To create awareness regarding the specificity and seriousness of the issue. To hear the voices of young adults who are forced into homelessness due to lack of policy frameworks and legal provisions. To highlight good practices from around the globe that effectively address this issue. To network so that reliable data is available to provide effective support for advocacy and lobbying to reduce homelessness among the young adults leaving institutional care. To explore possible advocacy strategies to scale up successful models of responding to the situation.

Expected Outcomes

Heightened awareness that one important factor for homelessness is because of policy gaps and legislative vacuum Emergence of a strong network to address the issue of homelessness among young adults.
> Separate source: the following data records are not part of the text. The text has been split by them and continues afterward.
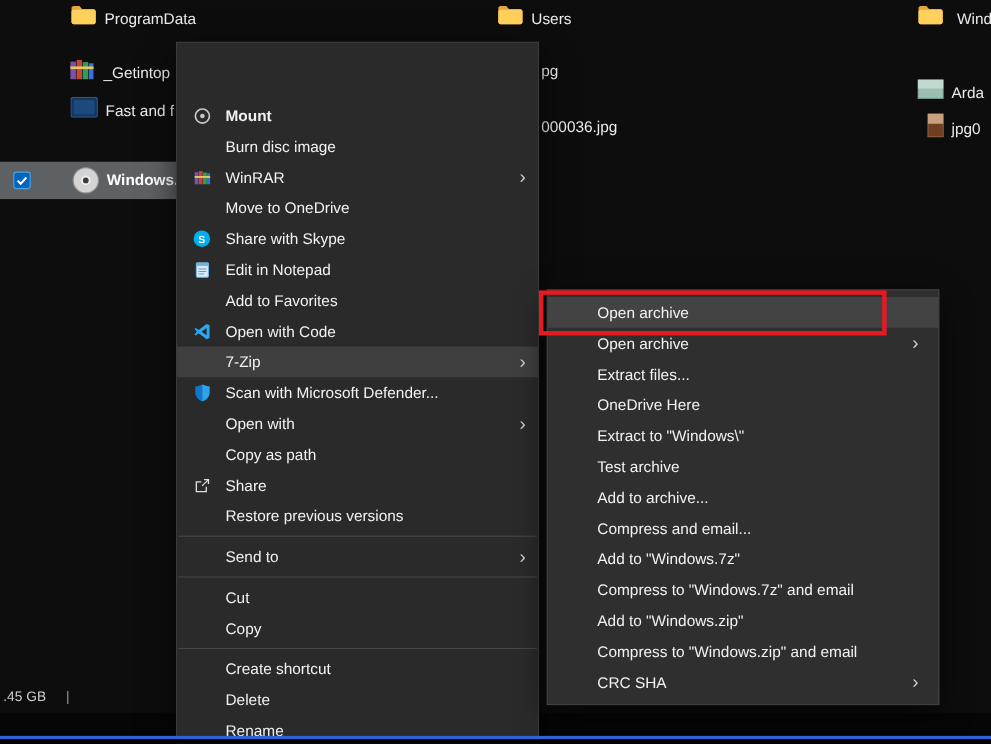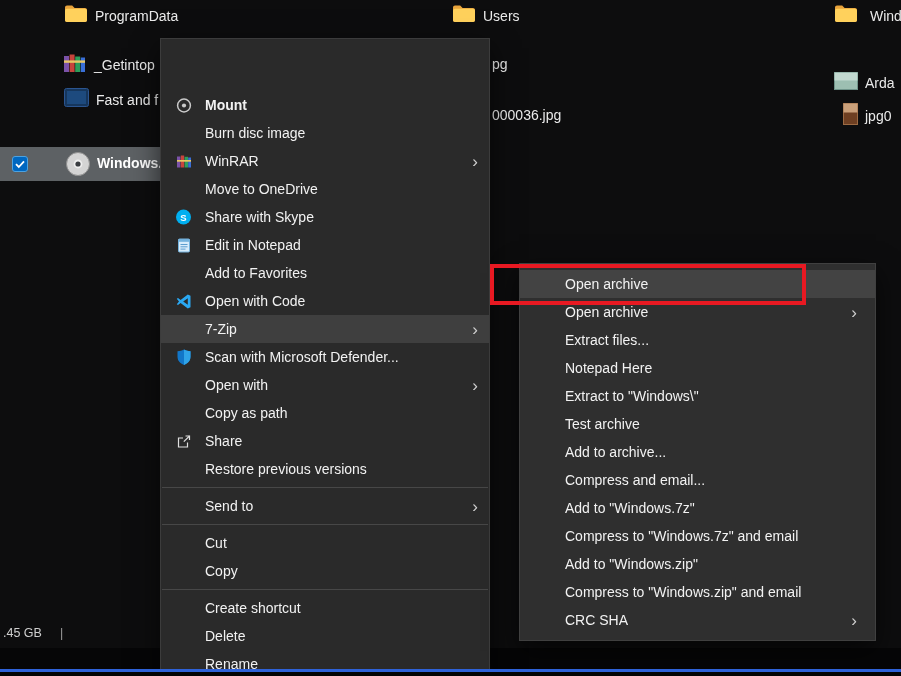--- a/index.html
+++ b/index.html
@@ -30,7 +30,7 @@
   .sep { height:1px; background:#474747; margin:4px 1px; }
 
   
-  #sub { left:519px; top:263px; width:357px; background:#2f2f2f; border:1px solid #404040; padding:6px 0; z-index:6; }
+  #sub { left:497px; top:263px; width:357px; background:#2f2f2f; border:1px solid #404040; padding:6px 0; z-index:6; }
   .smi { position:relative; height:28px; display:flex; align-items:center; padding:0 34px 0 45px; font-size:14px; color:#f2f2f2; white-space:nowrap; }
   .smi.hl { background:#434343; }
   .smi .chev { right:18px; }

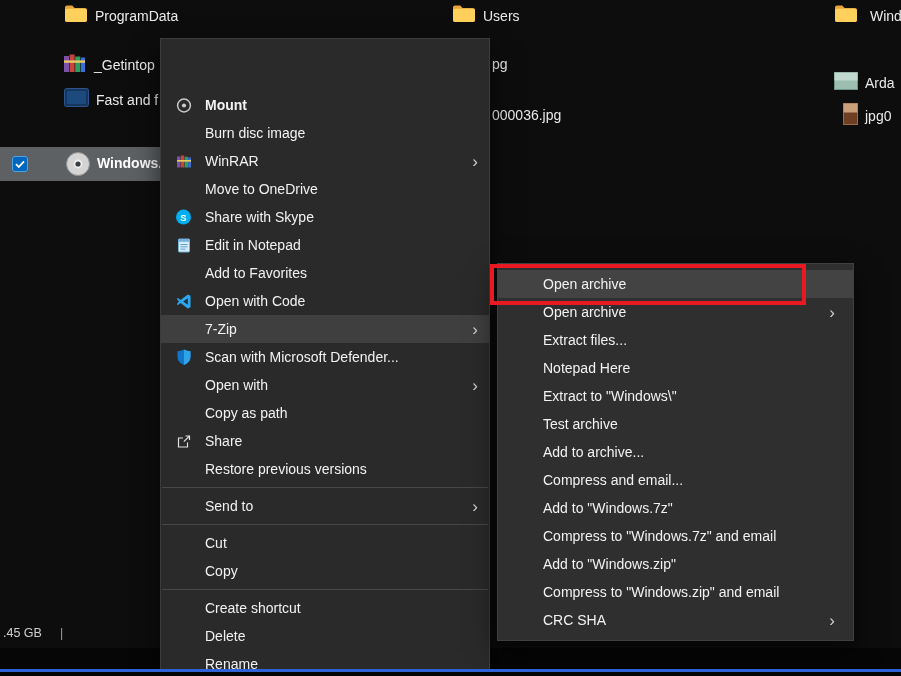--- a/index.html
+++ b/index.html
@@ -256,7 +256,7 @@
       <span>Extract files...</span>
     </div>
     <div class="smi">
-      <span>Notepad Here</span>
+      <span>OneDrive Here</span>
     </div>
     <div class="smi">
       <span>Extract to "Windows\"</span>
Advocacy and lobbying strategies that will result in plugging policy gaps and legislative vacuum.

The appointment coordinated by the Salesian representative to the UN, Fr Thomas Pallithanam, SDB, will also see three Sons of Don Bosco among the five speakers: Fr Antoine Farrugia, a Maltese Salesian of "Don Bosco International"; Fr Thomas Koshy, National Coordinator of the Salesian Indian network "Youth At Risk"; and Fr Rafo Pinosa, Director of the home for young people at risk "Kodljevo" in Ljubljana, Slovenia, awarded in 2019 by the Slovenian government for "the Contribution to the Promotion of the Youth Sector."

This side event, proposed by the Salesian Mission at UN Headquarter in New York, is co-sponsored by the NGO Committee on Financing for Development, and sponsored by many other institutions: the Society of the Sacred Heart, UNANIMA International, Edmund Rice International, Vivat International, Neighborhood Community Network, Maryknoll Sisters, The Grail, International Presentation Association, Maryknoll Fathers and Brothers, Medical Mission Sisters, Fondazione Proclade Internazionale-Onlus, Religious of the Sacred Heart of Mary Congregation de Notre Dame, Sisters of Charity Federation and Company of the Daughters of Charity of St. Vincent DePaul.